SUPPLIED RECORDS:

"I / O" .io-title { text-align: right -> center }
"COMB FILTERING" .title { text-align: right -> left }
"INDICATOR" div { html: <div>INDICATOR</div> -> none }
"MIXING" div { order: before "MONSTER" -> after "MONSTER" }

==

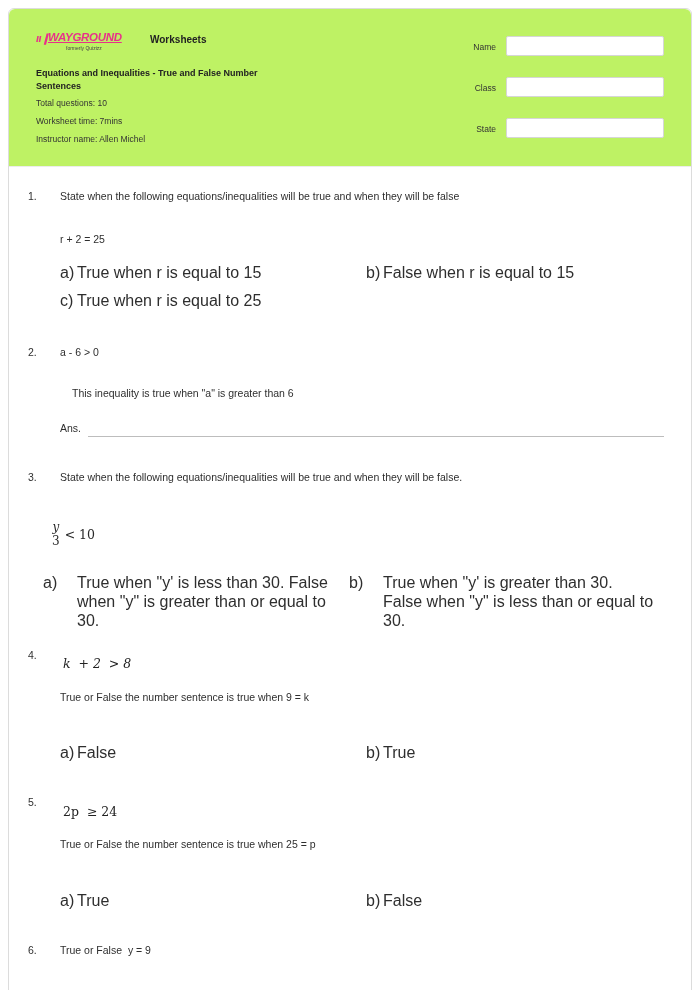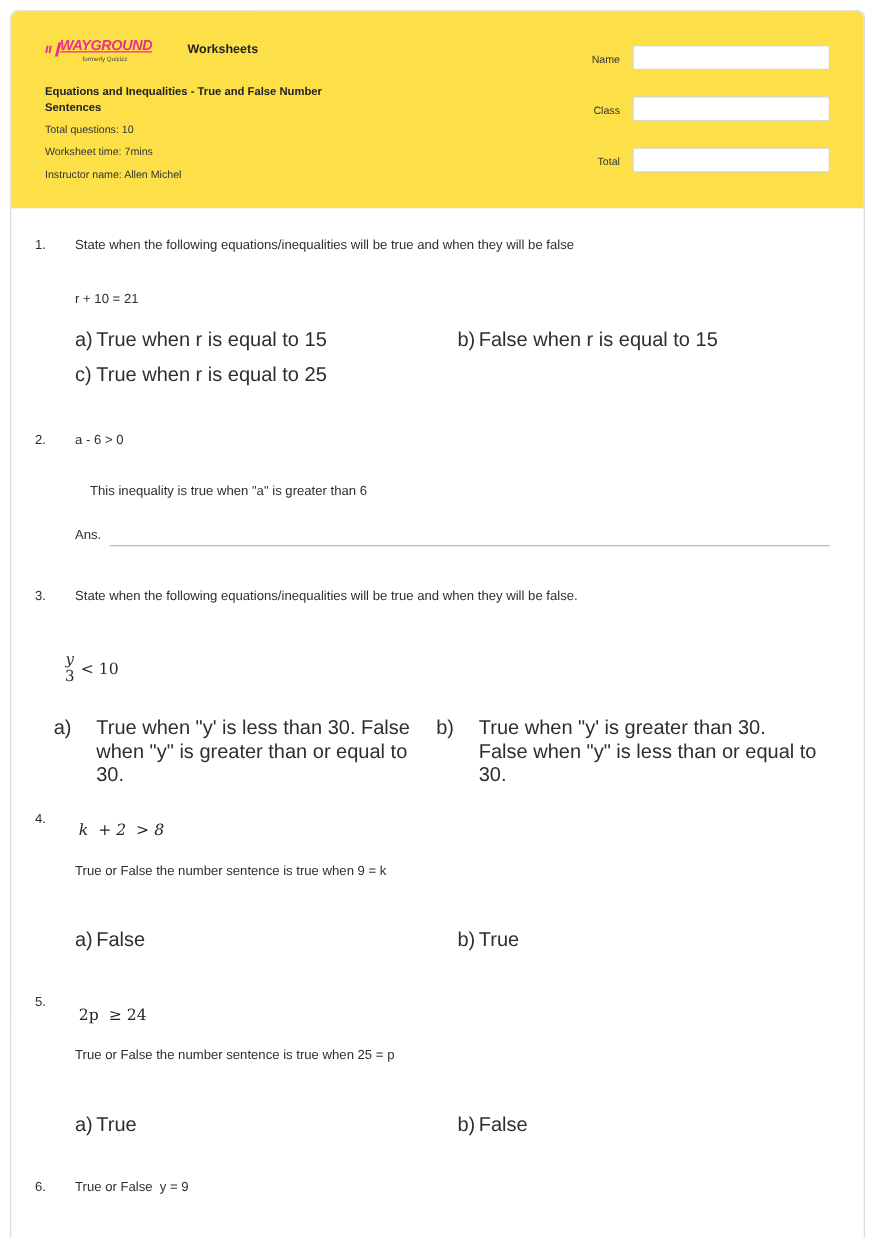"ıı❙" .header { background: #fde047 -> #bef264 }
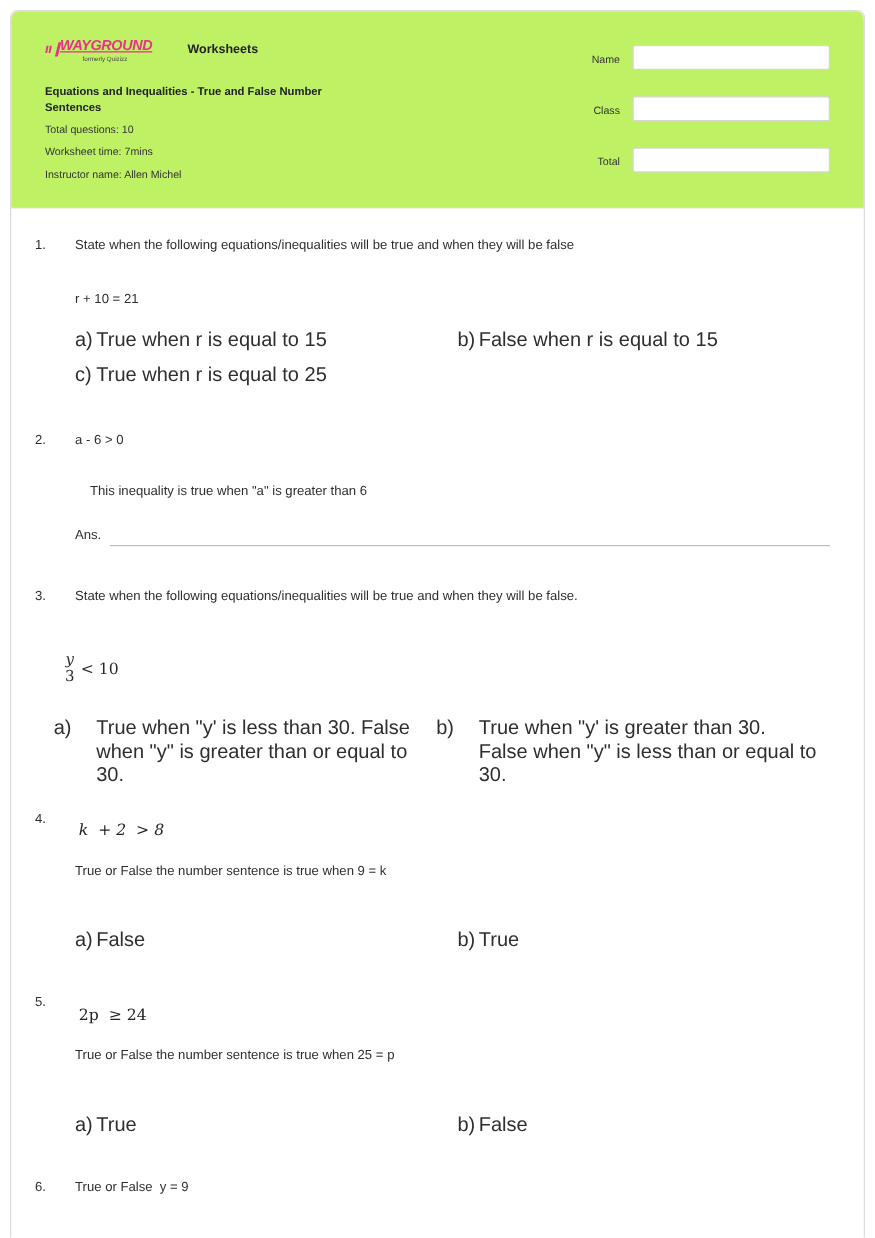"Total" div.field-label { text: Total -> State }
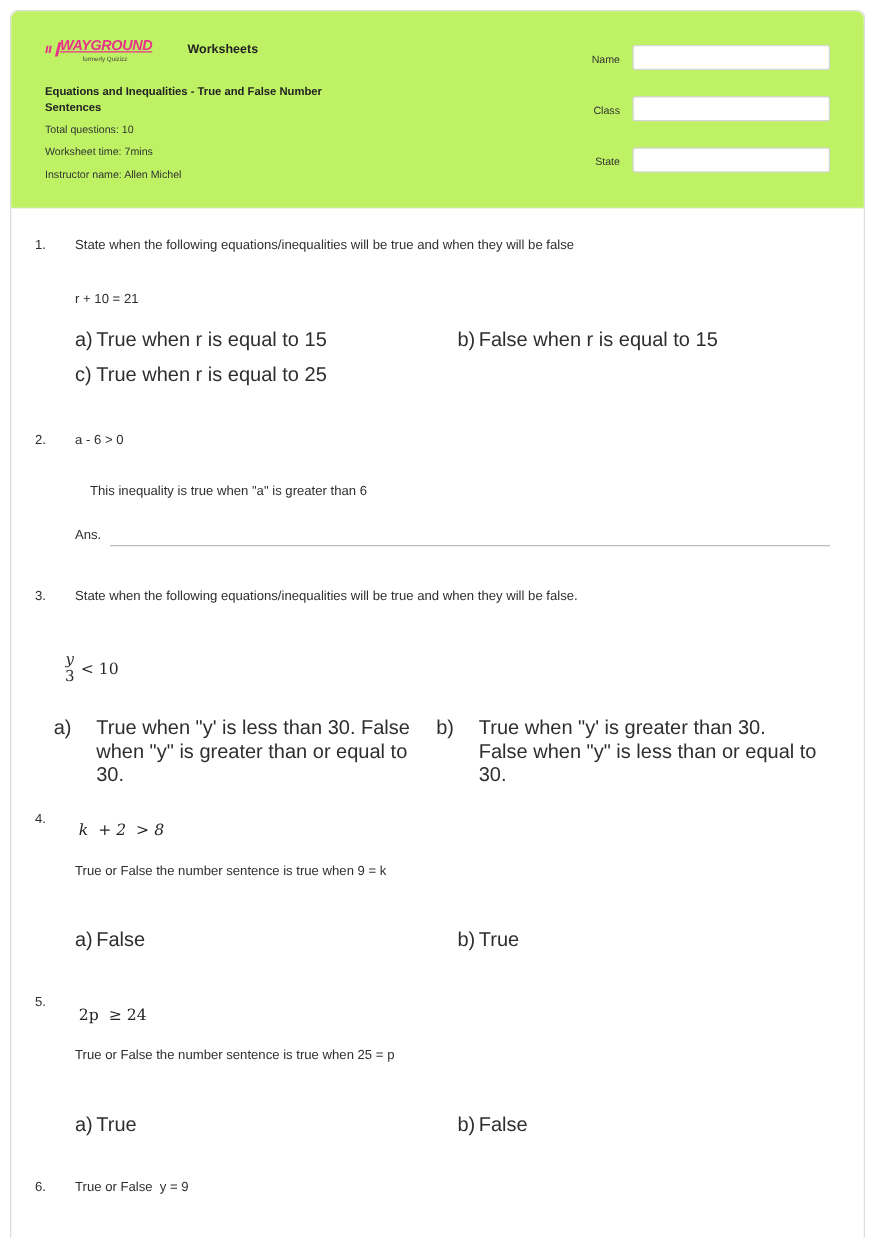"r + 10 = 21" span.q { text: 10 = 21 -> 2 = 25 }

TASK STATEMENT:
Taking the records above, print only and exactly the lines from the line with "background: #fde047 ->" to the line with "text: 10 = 21", both kept, and exclude pictures.

RESULT FOR THIS EXERCISE:
"ıı❙" .header { background: #fde047 -> #bef264 }
"Total" div.field-label { text: Total -> State }
"r + 10 = 21" span.q { text: 10 = 21 -> 2 = 25 }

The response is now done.